> Activity:
Exactly as given, output all the records that follow.
*** Source records ***
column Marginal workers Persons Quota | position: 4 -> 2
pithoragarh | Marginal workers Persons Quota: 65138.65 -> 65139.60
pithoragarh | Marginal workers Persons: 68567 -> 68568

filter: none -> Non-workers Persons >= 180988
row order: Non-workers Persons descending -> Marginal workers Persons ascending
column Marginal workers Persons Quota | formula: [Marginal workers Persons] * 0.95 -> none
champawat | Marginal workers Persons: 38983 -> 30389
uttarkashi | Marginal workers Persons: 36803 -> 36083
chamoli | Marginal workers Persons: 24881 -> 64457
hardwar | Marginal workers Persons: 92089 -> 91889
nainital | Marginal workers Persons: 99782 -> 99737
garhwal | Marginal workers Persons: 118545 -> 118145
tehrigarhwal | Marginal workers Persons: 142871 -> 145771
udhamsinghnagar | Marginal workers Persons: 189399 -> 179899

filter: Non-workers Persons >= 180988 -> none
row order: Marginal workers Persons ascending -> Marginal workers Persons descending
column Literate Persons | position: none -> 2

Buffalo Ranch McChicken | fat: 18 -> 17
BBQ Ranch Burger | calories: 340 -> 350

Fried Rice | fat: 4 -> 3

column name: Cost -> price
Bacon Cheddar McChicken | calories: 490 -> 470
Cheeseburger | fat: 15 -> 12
*** End of Source records ***
> Output:
column Marginal workers Persons Quota | position: 4 -> 2
pithoragarh | Marginal workers Persons Quota: 65138.65 -> 65139.60
pithoragarh | Marginal workers Persons: 68567 -> 68568

filter: none -> Non-workers Persons >= 180988
row order: Non-workers Persons descending -> Marginal workers Persons ascending
column Marginal workers Persons Quota | formula: [Marginal workers Persons] * 0.95 -> none
champawat | Marginal workers Persons: 38983 -> 30389
uttarkashi | Marginal workers Persons: 36803 -> 36083
chamoli | Marginal workers Persons: 24881 -> 64457
hardwar | Marginal workers Persons: 92089 -> 91889
nainital | Marginal workers Persons: 99782 -> 99737
garhwal | Marginal workers Persons: 118545 -> 118145
tehrigarhwal | Marginal workers Persons: 142871 -> 145771
udhamsinghnagar | Marginal workers Persons: 189399 -> 179899

filter: Non-workers Persons >= 180988 -> none
row order: Marginal workers Persons ascending -> Marginal workers Persons descending
column Literate Persons | position: none -> 2

Buffalo Ranch McChicken | fat: 18 -> 17
BBQ Ranch Burger | calories: 340 -> 350

Fried Rice | fat: 4 -> 3

column name: Cost -> price
Bacon Cheddar McChicken | calories: 490 -> 470
Cheeseburger | fat: 15 -> 12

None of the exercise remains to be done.